In the case of less serious defects, such as atrial septal defect or patent ductus, they may not even cause symptoms or clinical signs of heart disease in the first weeks of life, and are only detectable by routine cardiological study.

For this reason, any child with Down syndrome should be studied cardiologically in the first days of life, even if the clinical examination does not suggest cardiac pathology.

– What does the treatment consist of?

Some of the typical heart diseases in children with Down syndrome are always surgical, such as complete and incomplete canal, coarctation of the aorta and tetralogy of Fallot.

The optimal time for surgery differs from one to another, although it should generally be performed in the first days or months of life, with the exception of incomplete canal, whose correction is usually delayed until the first or second year of life.

In the case of ventricular or atrial septal defects, surgical closure of the defect is only necessary if the defect is large and, above all, if it causes clinical symptoms in the young infant, such as poor weight curve, frequent respiratory infections or pulmonary hypertension.
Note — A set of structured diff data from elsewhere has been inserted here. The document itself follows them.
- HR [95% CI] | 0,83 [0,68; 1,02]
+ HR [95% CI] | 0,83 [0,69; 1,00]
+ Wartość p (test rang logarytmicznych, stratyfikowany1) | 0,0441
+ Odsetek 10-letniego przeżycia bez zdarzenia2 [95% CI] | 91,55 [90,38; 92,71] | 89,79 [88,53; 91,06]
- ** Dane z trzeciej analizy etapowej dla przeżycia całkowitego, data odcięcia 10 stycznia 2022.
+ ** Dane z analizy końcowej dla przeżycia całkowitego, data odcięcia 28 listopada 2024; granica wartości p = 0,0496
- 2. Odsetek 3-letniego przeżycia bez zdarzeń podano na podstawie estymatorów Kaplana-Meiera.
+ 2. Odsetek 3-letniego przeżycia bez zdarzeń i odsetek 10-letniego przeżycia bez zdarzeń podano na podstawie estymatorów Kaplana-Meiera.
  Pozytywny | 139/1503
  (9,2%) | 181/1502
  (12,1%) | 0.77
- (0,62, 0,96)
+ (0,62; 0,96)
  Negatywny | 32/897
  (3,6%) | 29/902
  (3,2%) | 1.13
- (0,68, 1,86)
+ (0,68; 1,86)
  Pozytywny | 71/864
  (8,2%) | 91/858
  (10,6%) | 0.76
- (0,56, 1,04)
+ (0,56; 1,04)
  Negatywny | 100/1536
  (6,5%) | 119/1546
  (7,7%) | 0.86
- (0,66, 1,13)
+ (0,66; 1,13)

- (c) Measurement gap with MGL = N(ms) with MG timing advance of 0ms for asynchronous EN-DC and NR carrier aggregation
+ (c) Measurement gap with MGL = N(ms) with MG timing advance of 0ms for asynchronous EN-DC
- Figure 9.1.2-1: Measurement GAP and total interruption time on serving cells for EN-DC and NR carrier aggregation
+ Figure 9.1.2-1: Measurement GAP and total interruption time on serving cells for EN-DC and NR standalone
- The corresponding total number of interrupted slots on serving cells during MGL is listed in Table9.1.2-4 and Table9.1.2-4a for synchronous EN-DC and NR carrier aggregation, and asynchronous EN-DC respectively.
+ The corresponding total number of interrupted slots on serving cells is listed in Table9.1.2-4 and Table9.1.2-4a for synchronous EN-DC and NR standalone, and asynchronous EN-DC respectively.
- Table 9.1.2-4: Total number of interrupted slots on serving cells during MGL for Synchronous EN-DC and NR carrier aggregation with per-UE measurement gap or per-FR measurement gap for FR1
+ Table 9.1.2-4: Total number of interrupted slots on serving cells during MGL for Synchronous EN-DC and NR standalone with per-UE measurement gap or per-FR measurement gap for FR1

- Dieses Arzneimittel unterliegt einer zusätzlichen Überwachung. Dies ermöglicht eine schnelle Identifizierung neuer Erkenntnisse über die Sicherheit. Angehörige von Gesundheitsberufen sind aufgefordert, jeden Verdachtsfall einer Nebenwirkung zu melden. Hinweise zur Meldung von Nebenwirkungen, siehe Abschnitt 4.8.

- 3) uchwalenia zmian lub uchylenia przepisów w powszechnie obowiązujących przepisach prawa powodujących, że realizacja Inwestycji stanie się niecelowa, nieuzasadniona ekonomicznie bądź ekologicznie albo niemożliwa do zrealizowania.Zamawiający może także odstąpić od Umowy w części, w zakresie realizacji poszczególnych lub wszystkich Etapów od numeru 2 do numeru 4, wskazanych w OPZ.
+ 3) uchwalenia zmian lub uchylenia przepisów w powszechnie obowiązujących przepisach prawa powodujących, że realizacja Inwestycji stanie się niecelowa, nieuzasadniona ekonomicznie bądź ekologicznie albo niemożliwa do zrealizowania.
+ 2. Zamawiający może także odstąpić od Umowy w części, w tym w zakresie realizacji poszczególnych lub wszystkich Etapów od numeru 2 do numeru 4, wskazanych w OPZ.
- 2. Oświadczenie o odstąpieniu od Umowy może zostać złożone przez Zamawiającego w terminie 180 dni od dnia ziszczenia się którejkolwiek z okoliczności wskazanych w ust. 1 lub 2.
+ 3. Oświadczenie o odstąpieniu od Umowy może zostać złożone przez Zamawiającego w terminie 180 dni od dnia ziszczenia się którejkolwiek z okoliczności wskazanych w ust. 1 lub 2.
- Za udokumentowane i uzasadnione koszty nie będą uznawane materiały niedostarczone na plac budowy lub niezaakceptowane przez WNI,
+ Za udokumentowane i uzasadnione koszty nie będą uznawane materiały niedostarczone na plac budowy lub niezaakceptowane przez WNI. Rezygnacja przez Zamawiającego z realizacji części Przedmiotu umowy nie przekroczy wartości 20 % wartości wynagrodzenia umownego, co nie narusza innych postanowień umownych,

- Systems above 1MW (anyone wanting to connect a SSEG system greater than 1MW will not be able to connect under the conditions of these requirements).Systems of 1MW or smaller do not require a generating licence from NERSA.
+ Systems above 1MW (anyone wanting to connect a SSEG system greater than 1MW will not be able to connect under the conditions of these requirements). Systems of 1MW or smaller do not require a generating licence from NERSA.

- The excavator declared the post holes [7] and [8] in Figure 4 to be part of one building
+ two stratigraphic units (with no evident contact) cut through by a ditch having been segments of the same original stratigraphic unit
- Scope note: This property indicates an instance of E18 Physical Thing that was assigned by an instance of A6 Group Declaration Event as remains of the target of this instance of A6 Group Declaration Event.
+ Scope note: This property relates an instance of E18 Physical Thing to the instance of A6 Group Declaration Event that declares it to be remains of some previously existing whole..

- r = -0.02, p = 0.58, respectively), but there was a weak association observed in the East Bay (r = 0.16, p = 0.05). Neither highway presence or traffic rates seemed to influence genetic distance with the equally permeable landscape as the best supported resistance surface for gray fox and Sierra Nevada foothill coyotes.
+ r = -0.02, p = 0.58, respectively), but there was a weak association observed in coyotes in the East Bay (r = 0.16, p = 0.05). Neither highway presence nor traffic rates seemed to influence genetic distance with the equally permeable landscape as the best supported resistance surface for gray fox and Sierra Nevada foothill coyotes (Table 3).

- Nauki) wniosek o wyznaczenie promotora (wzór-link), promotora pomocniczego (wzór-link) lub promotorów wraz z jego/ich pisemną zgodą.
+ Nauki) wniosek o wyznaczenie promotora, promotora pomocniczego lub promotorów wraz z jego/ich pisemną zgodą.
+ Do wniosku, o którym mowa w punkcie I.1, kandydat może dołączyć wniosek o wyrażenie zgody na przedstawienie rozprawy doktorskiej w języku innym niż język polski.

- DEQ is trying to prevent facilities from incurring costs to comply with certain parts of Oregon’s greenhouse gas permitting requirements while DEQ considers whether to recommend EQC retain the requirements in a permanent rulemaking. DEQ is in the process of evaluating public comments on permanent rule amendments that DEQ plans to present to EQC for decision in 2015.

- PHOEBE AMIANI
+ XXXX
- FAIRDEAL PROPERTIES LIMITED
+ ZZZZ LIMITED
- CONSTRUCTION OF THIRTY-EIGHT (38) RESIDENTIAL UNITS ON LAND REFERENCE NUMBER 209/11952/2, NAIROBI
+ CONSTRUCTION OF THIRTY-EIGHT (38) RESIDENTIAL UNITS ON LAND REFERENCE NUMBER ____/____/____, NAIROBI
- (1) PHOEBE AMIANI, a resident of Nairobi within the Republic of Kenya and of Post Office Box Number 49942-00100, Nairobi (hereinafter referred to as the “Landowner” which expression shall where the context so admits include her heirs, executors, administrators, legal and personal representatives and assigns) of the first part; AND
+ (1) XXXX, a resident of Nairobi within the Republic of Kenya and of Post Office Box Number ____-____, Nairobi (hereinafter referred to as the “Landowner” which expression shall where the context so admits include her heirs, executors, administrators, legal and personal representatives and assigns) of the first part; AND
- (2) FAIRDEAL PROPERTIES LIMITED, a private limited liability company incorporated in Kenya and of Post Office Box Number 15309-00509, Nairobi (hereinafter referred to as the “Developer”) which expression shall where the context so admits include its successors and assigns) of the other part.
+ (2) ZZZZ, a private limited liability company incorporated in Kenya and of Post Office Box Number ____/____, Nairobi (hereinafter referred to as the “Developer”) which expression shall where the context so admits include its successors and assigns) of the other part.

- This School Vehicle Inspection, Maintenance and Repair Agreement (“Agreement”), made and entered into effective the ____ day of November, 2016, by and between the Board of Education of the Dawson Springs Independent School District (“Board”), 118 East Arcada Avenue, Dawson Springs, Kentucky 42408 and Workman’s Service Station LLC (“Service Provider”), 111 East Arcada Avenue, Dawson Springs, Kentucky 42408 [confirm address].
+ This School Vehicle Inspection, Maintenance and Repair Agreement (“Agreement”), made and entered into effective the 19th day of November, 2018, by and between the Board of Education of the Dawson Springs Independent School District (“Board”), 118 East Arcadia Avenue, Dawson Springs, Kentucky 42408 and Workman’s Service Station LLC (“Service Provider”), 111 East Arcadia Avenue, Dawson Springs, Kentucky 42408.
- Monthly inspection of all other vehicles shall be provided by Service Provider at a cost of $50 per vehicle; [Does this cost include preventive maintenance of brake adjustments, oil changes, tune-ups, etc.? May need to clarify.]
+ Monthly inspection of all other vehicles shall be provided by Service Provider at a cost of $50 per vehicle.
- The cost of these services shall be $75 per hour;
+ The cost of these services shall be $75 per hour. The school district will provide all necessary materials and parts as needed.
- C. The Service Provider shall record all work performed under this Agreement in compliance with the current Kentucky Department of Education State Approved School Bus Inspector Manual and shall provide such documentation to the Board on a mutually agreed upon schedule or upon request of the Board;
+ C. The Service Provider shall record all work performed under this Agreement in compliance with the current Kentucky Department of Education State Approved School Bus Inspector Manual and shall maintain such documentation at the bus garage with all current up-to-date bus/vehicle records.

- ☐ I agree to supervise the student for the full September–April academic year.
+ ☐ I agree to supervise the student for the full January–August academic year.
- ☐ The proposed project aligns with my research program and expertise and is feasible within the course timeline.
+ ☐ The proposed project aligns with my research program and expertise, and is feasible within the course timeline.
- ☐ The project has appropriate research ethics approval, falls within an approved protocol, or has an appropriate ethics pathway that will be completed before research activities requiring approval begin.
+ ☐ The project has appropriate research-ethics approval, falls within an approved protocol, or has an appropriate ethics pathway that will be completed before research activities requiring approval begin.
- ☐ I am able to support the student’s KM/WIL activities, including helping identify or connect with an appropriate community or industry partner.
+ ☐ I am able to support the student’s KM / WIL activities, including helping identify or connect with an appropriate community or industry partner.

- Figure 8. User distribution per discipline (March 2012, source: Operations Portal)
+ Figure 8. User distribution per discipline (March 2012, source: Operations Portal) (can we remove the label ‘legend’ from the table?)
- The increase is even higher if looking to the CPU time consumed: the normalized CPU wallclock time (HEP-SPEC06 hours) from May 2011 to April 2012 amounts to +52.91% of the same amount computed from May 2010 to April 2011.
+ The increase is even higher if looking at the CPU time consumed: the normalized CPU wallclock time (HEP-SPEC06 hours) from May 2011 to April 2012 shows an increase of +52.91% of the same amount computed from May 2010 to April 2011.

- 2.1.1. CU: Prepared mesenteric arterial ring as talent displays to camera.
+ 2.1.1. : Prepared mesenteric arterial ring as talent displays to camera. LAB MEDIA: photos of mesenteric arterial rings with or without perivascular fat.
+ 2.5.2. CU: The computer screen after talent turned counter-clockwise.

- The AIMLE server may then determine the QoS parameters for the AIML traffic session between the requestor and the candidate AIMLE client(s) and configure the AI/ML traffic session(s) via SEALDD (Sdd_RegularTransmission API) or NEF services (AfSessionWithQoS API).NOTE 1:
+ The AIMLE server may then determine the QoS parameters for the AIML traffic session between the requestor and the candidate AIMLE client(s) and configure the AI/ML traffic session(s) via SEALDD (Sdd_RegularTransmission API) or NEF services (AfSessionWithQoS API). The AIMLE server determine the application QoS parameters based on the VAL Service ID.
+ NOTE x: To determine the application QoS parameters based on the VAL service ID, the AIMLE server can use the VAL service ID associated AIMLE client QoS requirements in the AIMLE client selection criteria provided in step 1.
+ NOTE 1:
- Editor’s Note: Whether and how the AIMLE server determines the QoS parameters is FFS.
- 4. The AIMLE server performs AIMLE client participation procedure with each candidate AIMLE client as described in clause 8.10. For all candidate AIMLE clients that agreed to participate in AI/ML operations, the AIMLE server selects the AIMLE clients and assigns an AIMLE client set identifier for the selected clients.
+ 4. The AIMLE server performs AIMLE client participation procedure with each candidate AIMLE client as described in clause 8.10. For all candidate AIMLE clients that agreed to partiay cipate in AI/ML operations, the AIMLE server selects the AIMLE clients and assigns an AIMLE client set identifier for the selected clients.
Some atrial septal defects and patent ductus arteriosus, and to a lesser extent, ventricular septal defects, if they are of moderate size and have few or no symptoms, can be closed by interventional catheterization after the first months of infancy or in the first years of life. Finally, some small defects may not require invasive procedures of any kind, as they do not cause symptoms in the child, and only require periodic check-ups every several months or even several years.